(Data extracted from a collection)
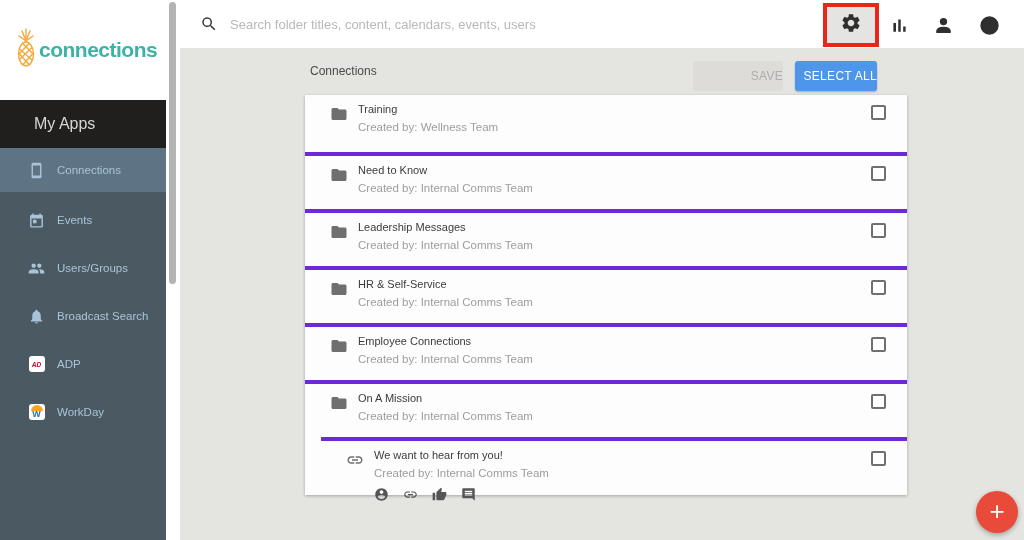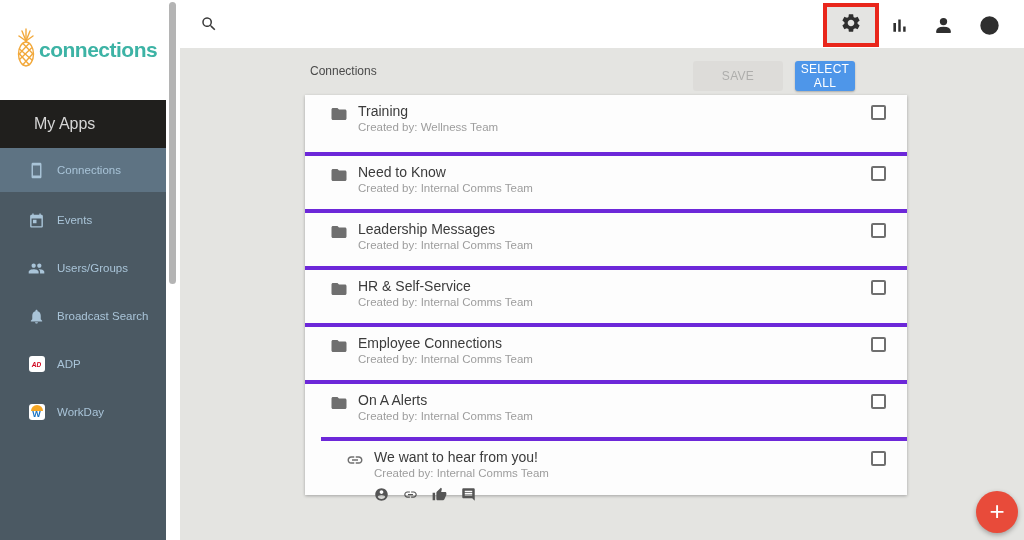"Search folder titles, content," input.search-input { html: none -> <input> }
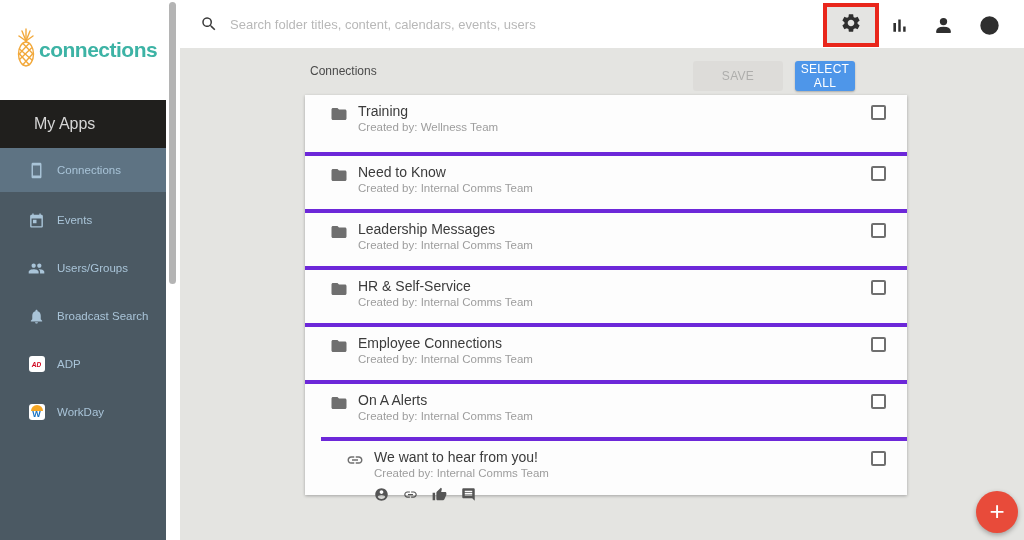"SAVE" .btn { text-align: none -> right }
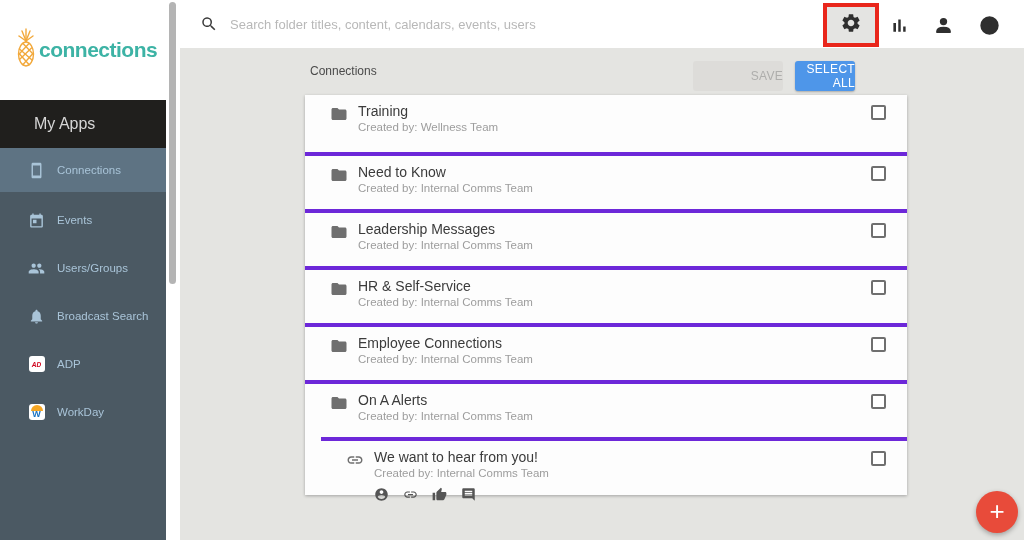"SELECT ALL" .btn-selectall { width: 60px -> 82px }
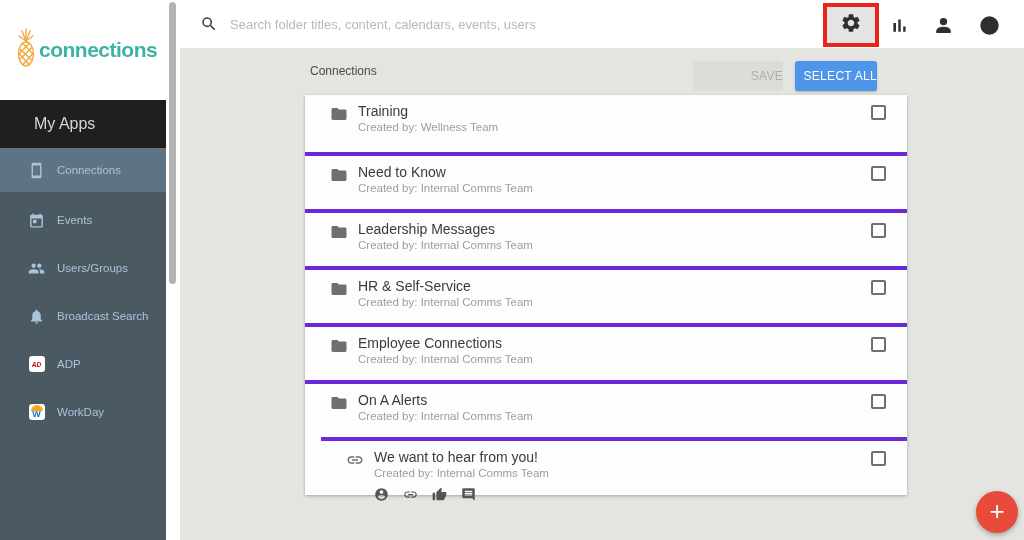"Training" .row-title { font-size: 14px -> 11px }
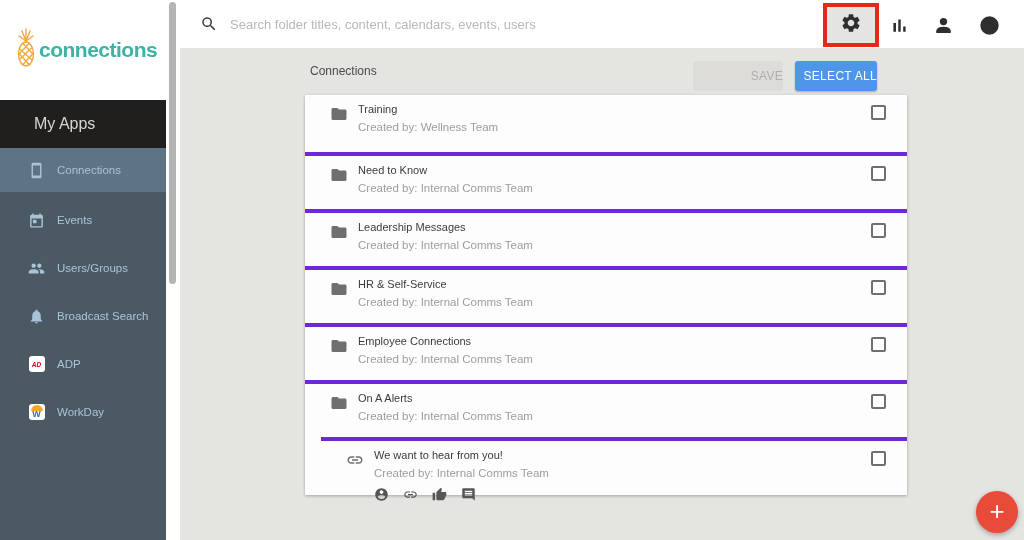"On A Alerts" div.row-title { text: Alerts -> Mission }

= Work task =
The records are to be retyped in full and exactly, with no image carried over.

= Answer for this exercise =
"Search folder titles, content," input.search-input { html: none -> <input> }
"SAVE" .btn { text-align: none -> right }
"SELECT ALL" .btn-selectall { width: 60px -> 82px }
"Training" .row-title { font-size: 14px -> 11px }
"On A Alerts" div.row-title { text: Alerts -> Mission }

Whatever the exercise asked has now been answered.